An Empirical Bargaining Model with Digit Bias – A Study on Auto Loan Monthly Payments
57 Pages Posted: 6 Sep 2019
Date Written: August 29, 2019
This paper studies price bargaining when both parties have digit bias when processing numbers, and shows a positive welfare implication of digit bias in bargaining. The empirical analysis focuses on the auto finance market in the U.S., using a large data set of 35 million auto loans. Incorporating digit bias in bargaining is motivated by several intriguing observations. The scheduled monthly payments of auto loans bunch at $9- and $0-ending digits, especially over $100 marks. In addition, $9-ending loans carry a higher interest rate and $0-ending loans have a lower interest rate than loans ended at other digits. I develop and estimate a Nash bargaining model that allows for digit bias from both consumers and finance managers of auto dealers. Results suggest that both parties perceive a steeper slope for larger ending digits and an extra gap between payments ending at $99 and $00 in their payoff functions.
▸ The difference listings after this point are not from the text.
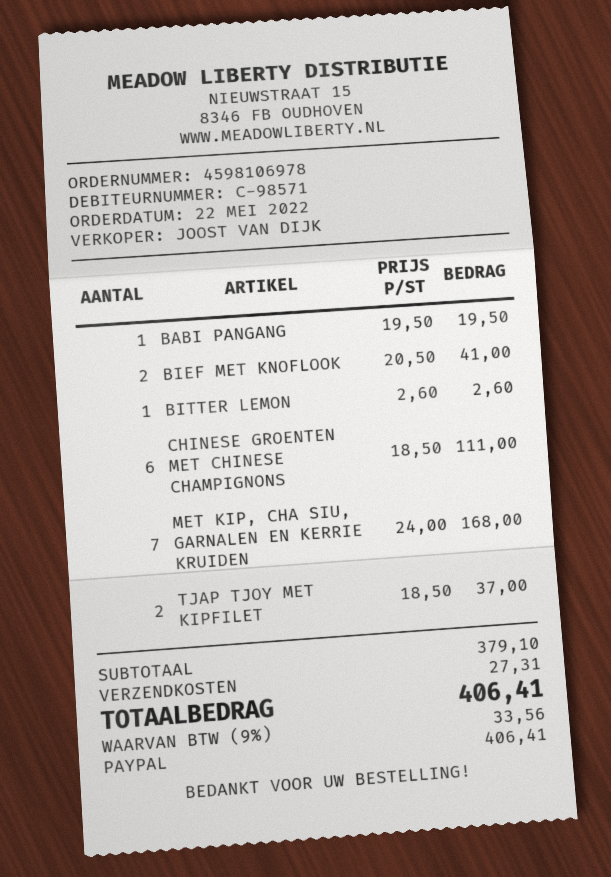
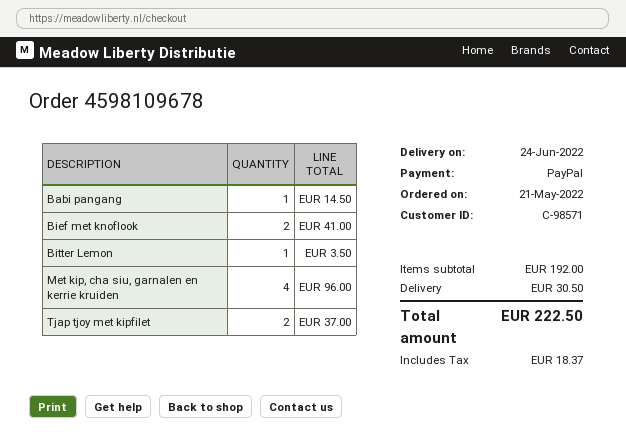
order number: 4598106978 -> 4598109678
order date: 2022-05-22 -> 2022-05-21
BABI PANGANG: 1 for 19.50 -> 1 for 14.50
BITTER LEMON: 1 for 2.60 -> 1 for 3.50
CHINESE GROENTEN MET CHINESE CHAMPIGNONS: 6 for 111.00 -> none
MET KIP, CHA SIU, GARNALEN EN KERRIE KRUIDEN: 7 for 168.00 -> 4 for 96.00
subtotal: 379.10 -> 192.00
shipping: 27.31 -> 30.50
tax: 33.56 -> 18.37
total: 406.41 -> 222.50

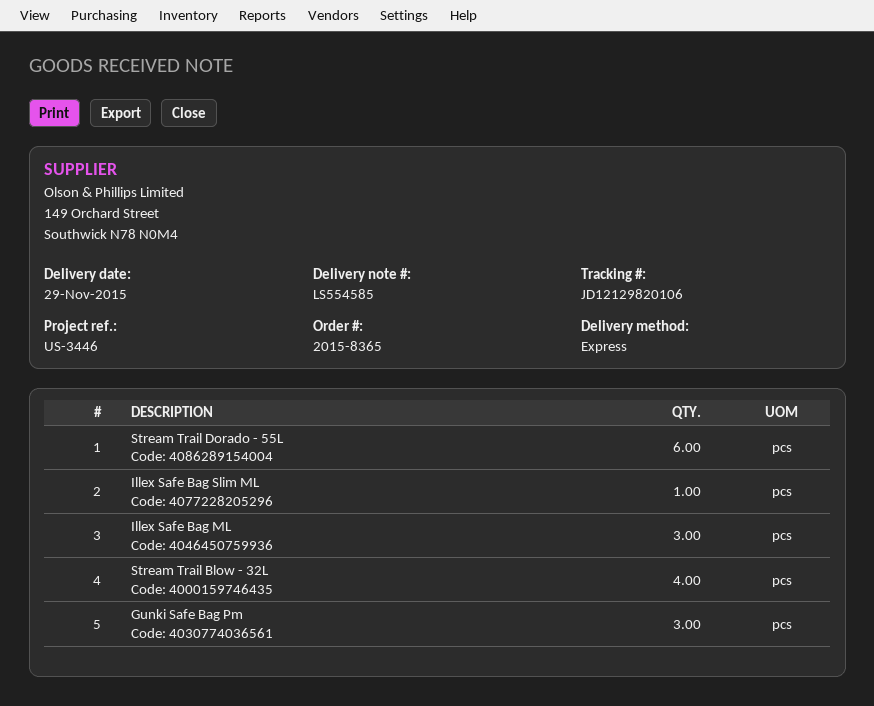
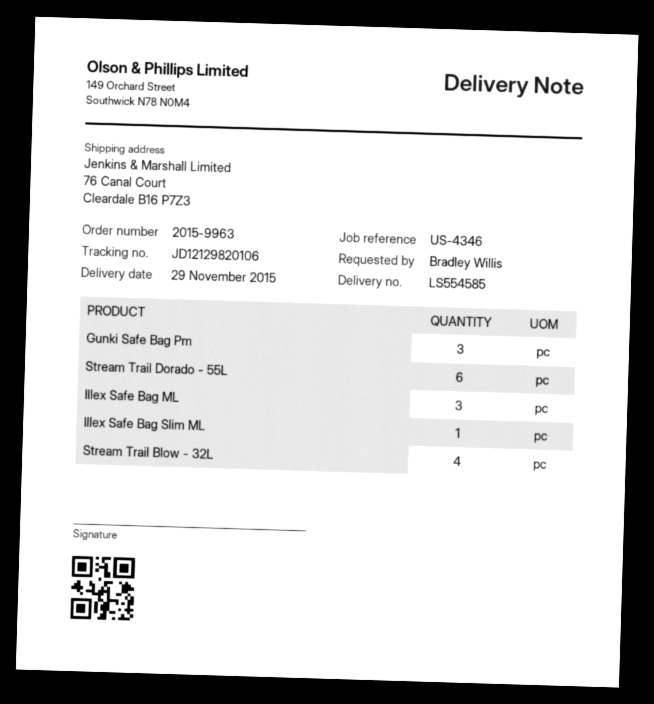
order number: 2015-8365 -> 2015-9963
reference: US-3446 -> US-4346

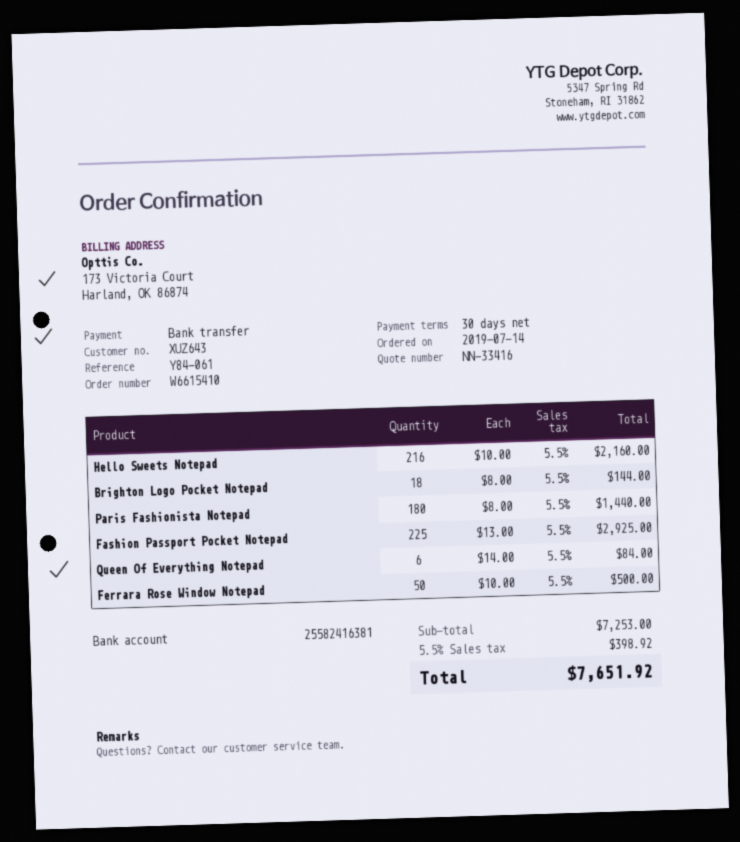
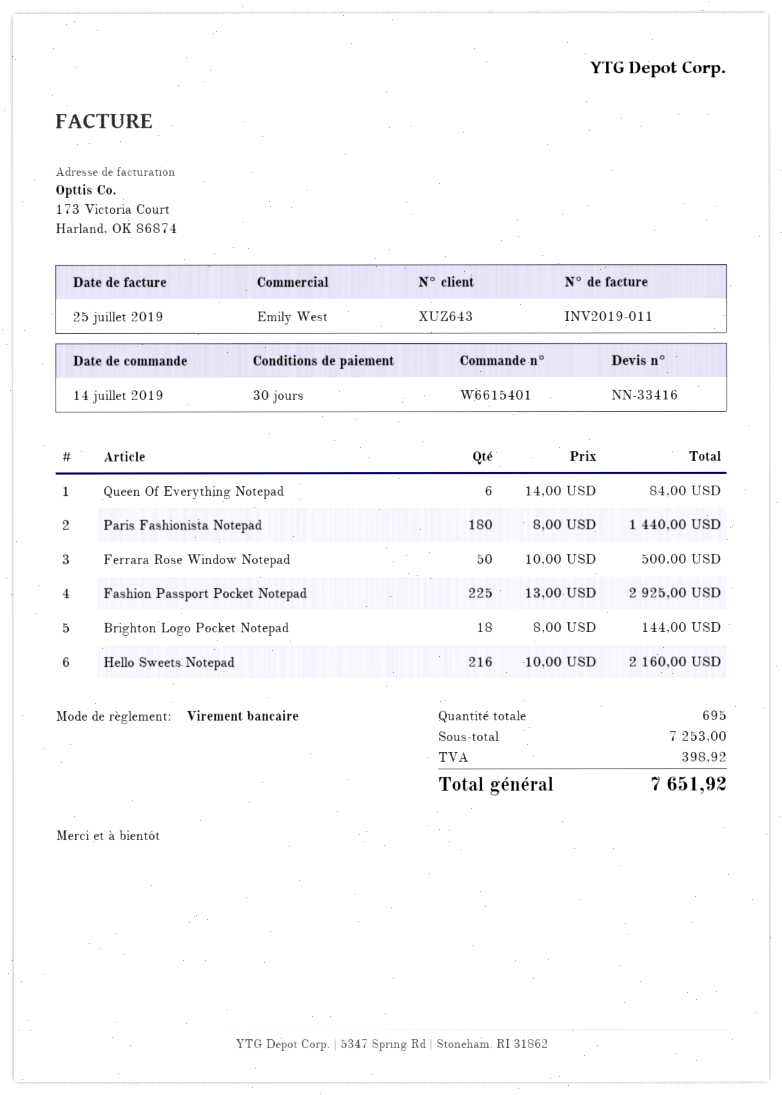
order number: W6615410 -> W6615401

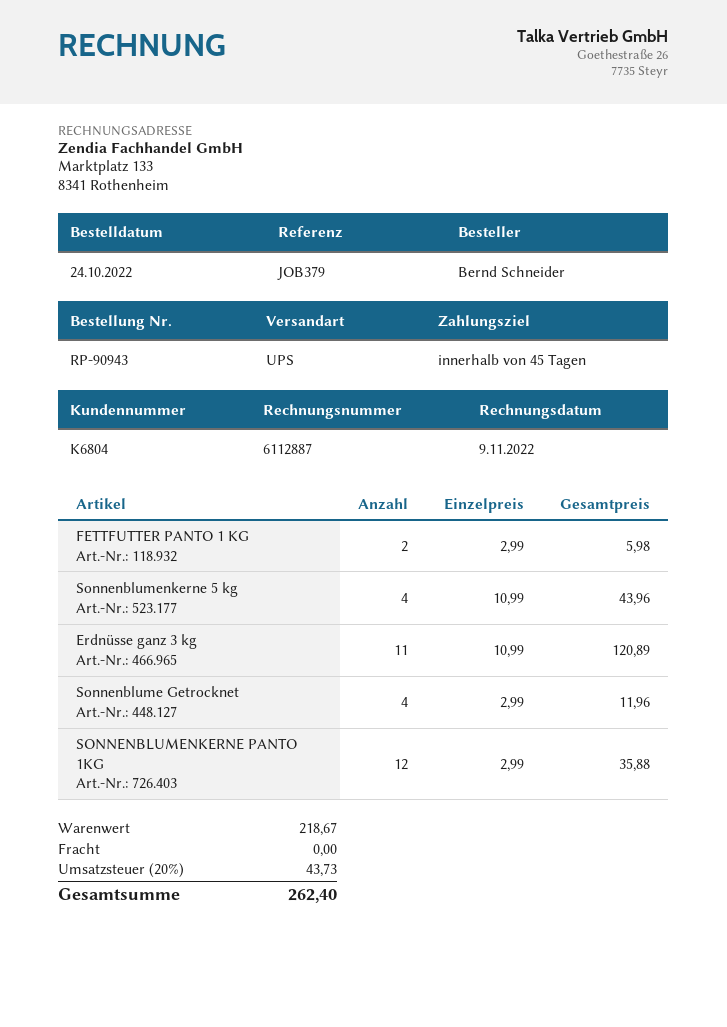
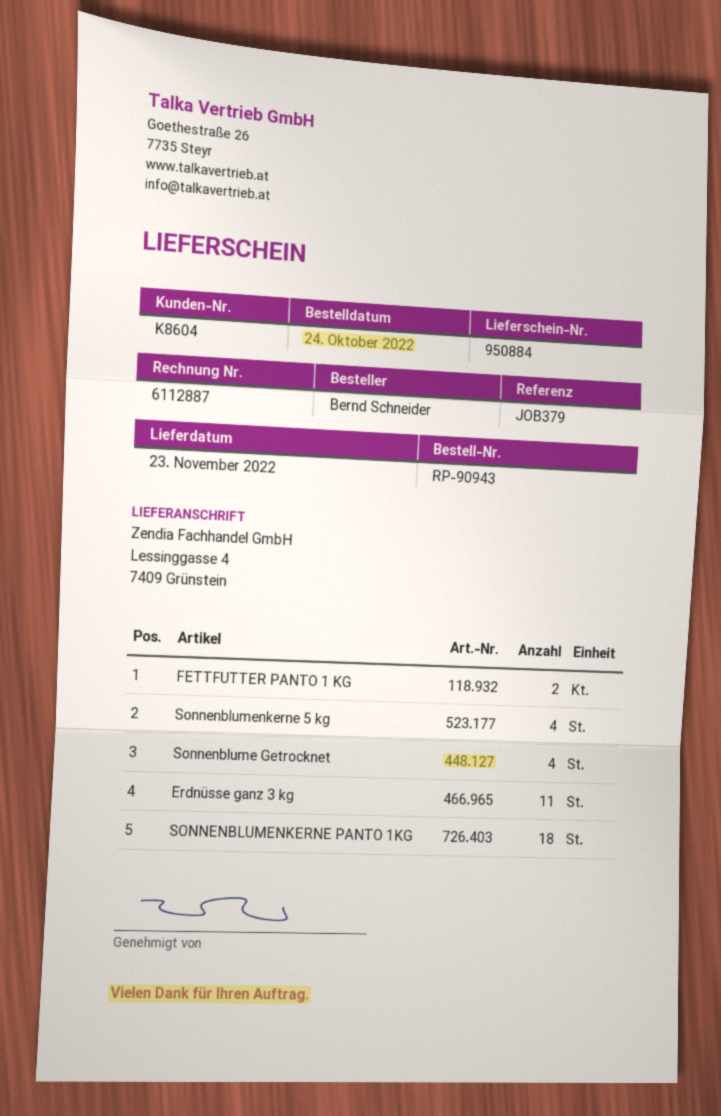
customer number: K6804 -> K8604
SONNENBLUMENKERNE PANTO 1KG: 12 -> 18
This model can explain the phenomena of payments bunching and differential interest rates for loans with different ending digits. I use counterfactual to show that, counter-intuitively, digit bias is beneficial for the party with the bias in bargaining. Consumers’ payments are reduced by $203 million in total and the aggregate payments of finance managers increased by $102 million because of own digit bias. I also quantify the economic impact of imposing non-discretionary markup compensation policies in indirect auto lending. I find that the payments of African American consumers will be lowered by $452 million and that of Hispanic consumers by $275 million.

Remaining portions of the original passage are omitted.